PJ: I went to every museum in the world and that was fun, because I could get away from the family. That was when I first fell in love with architecture, back in the ’20s. And then I got away from the family and went to Berlin. That was the free city where the Russians came, and the dadaists from Zurich and the Danes and the Dutch, all centered in this defeated city.

AW: I’m working on invisible sculptures. You’ve got to do the invisible building.

PJ: You’re working on invisible sculptures?

AW: Yes. I like it when they don’t put the walls on the buildings, when they’re open. The buildings look so great without anything on them.

PJ: That’s our plan for Times Square. We have a really big model, big as this room.

KH: Where is that, at your office?

PJ: Yes, and I think they’ll do it because it’s so damn good. We’re taking the Times building, which has been ruined by putting marble siding on it. But it’s so nostalgic, such a beautiful shape. We’re going to take everything off and just leave the steel and paint it dead white. Instead of the corpse of the Times building which we now have, we’ll make the ghost of the Times building. Then on the third floor we’ll make a platform and on that we’ll put about 100, not lasers, because lasers don’t work, but laser-like beams. They can make them dance, they can cross, they can go down, they can go up.

KH: In the inside of the building?

PJ: The building is just a frame, a ghost.

KH: It would be a monument.

PJ: To the Great White Way. And all the buildings I am designing are around that. They’re trying to get rid of the pornographic shops in that area now. I’m sorry about that, but I guess it’s inevitable. And that’s too bad, because I think that’s part of the charm of Times Square.

KH: What other buildings are you doing now?

PJ: We’re just doing that one group, rental buildings. I put neon lights all over near the bottom.

KH: What percentage of things that you design get built?

PJ: I used to say about ten percent, but I think more, because our office is very practical-minded. We don’t enter competitions and we don’t just make ideas.

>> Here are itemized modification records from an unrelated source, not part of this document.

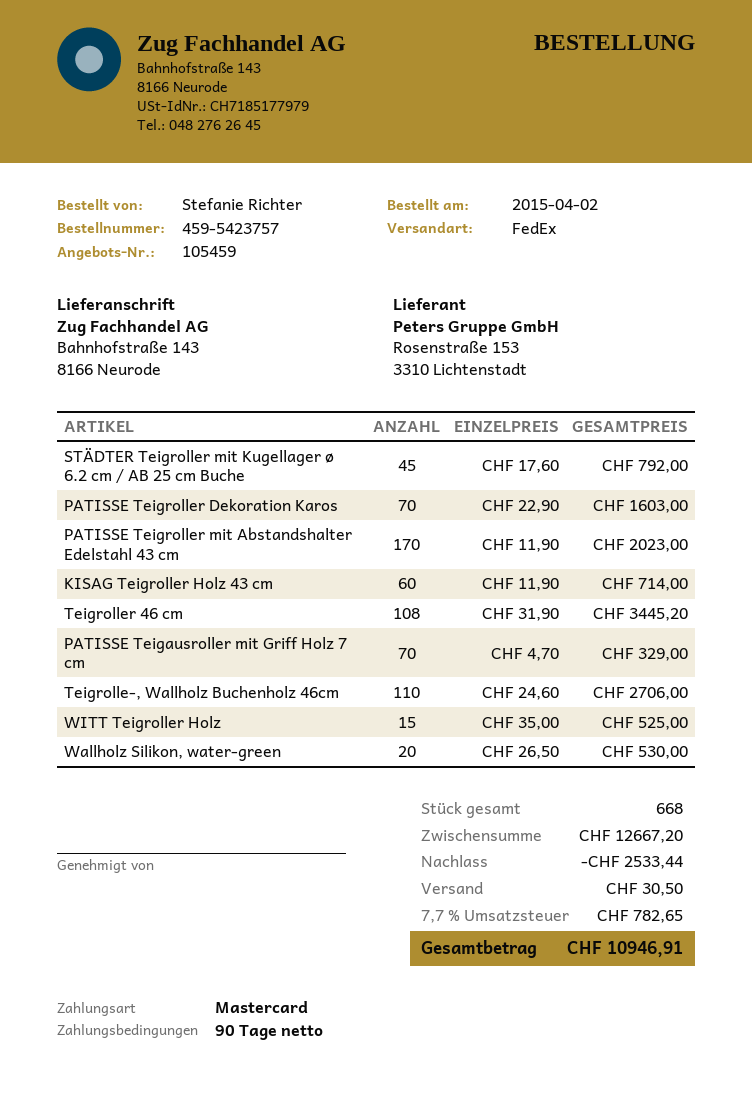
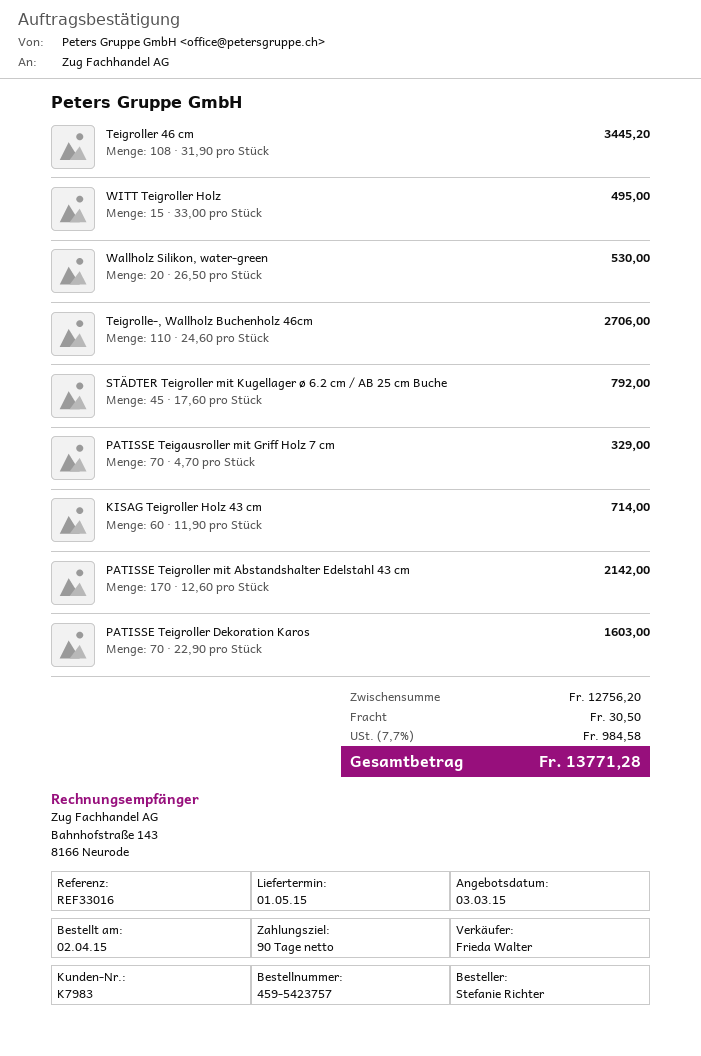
PATISSE Teigroller mit Abstandshalter Edelstahl 43 cm: 170 x 11.90 = 2023.00 -> 170 x 12.60 = 2142.00
WITT Teigroller Holz: 15 x 35.00 = 525.00 -> 15 x 33.00 = 495.00
subtotal: 12667.20 -> 12756.20
discount: 2533.44 -> none
tax: 7.7% = 782.65 -> 7.7% = 984.58
total: 10946.91 -> 13771.28

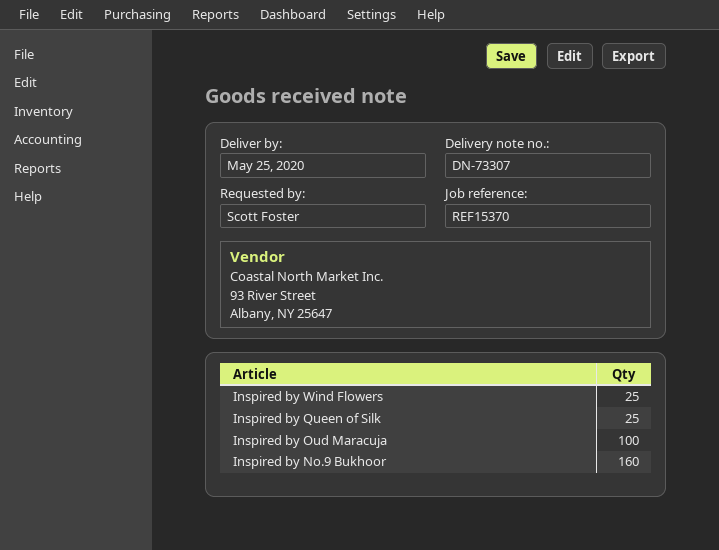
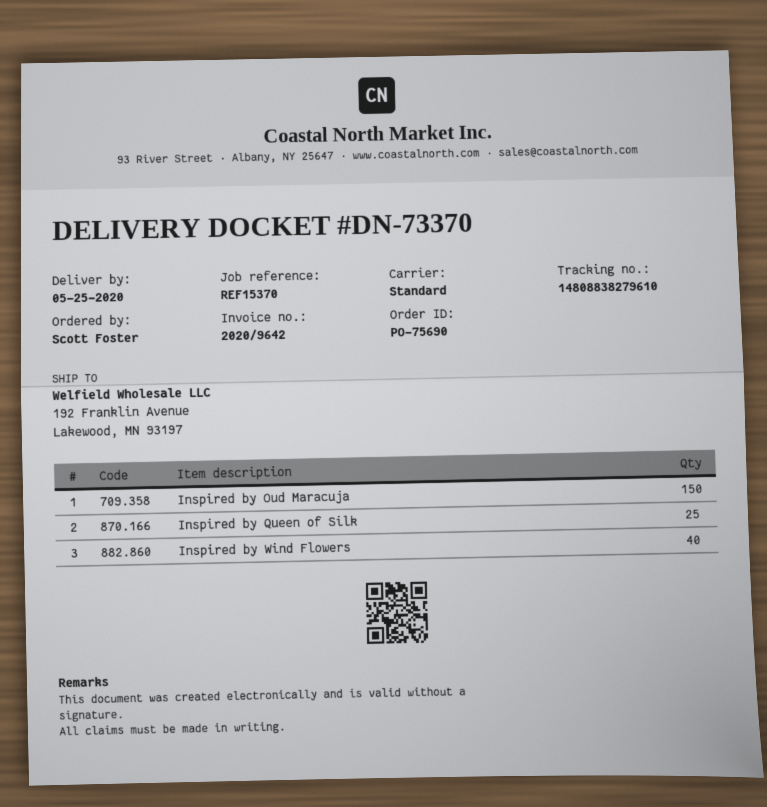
delivery note number: DN-73307 -> DN-73370
Inspired by Wind Flowers: 25 -> 40
Inspired by Oud Maracuja: 100 -> 150
Inspired by No.9 Bukhoor: 160 -> none

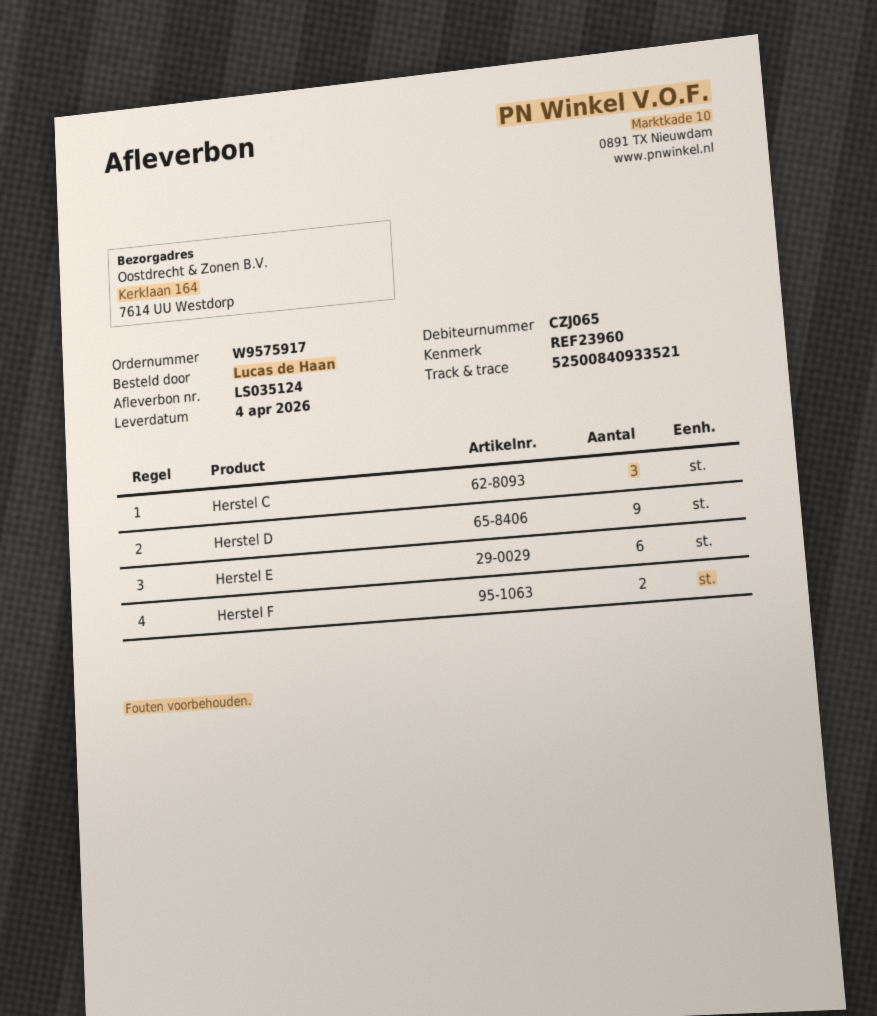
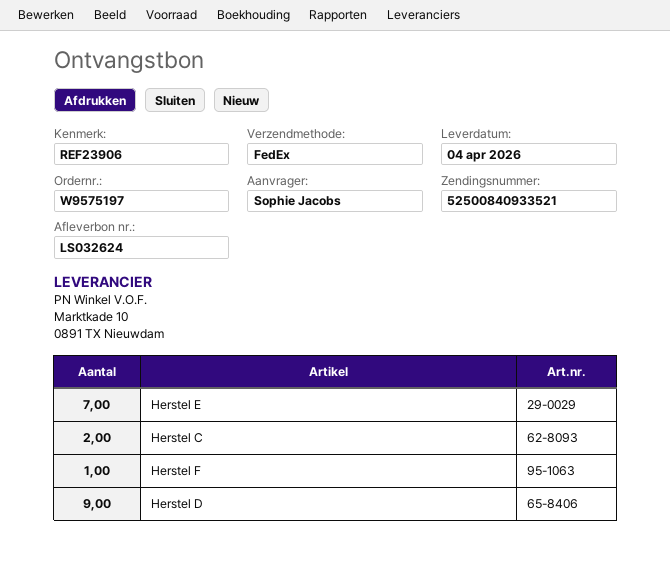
order number: W9575917 -> W9575197
delivery note number: LS035124 -> LS032624
reference: REF23960 -> REF23906
ordered by: Lucas de Haan -> Sophie Jacobs
Herstel C: 3 -> 2
Herstel E: 6 -> 7
Herstel F: 2 -> 1

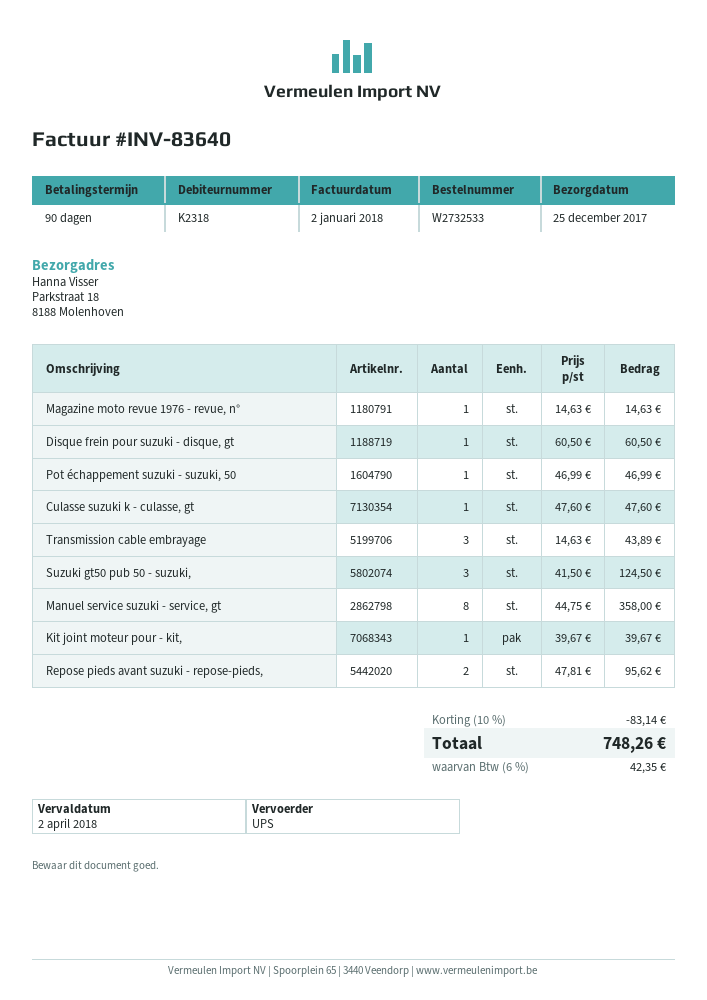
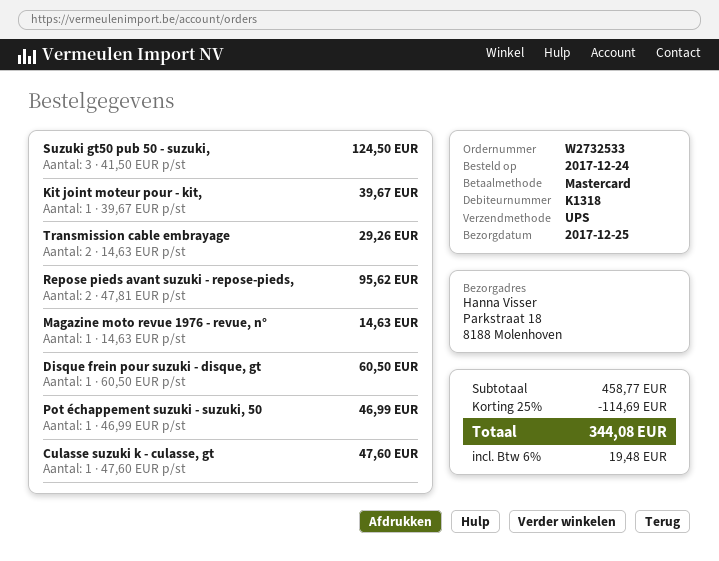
customer number: K2318 -> K1318
Transmission cable embrayage: 3 x 14.63 = 43.89 -> 2 x 14.63 = 29.26
Manuel service suzuki - service, gt: 8 x 44.75 = 358.00 -> none
discount: 10% = 83.14 -> 25% = 114.69
tax: 6% = 42.35 -> 6% = 19.48
total: 748.26 -> 344.08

KH: I was having an argument with someone this week about the AT&T building because of how much it was like a cathedral. They were trying to impose a kind of morality on it, that because it was like a cathedral. It gave you that sort of awe but it was awe toward money, or to AT&T, instead of to God.

PJ: I’m delighted, I’m glad they were awed.

KH: I think under those arches you get that feeling. They aren’t building cathedrals anymore.

PJ: The only thing I want to build is buildings that inspire awe. That’s my great aim in life. That’s what you want with painting, you want to cover the world with your painted surfaces. If I had a chance to do a cathedral I’d be the happiest man on earth. It isn’t the same thing as the arches of AT&T. Our memory is of arches meaning religion. It’s too bad we don’t believe in God anymore. A lot of us don’t, but we still are forced as architects to be religious in some sense. I couldn’t quit. I don’t have to go tearing to Atlanta next week, I’m not that strong, but I’m going because I have a chance to build a building, and maybe I’ll get some awe in that building. Or maybe I’ll get enough money for the end of my life to do another building here. Every time I have a new idea I build a building on this place.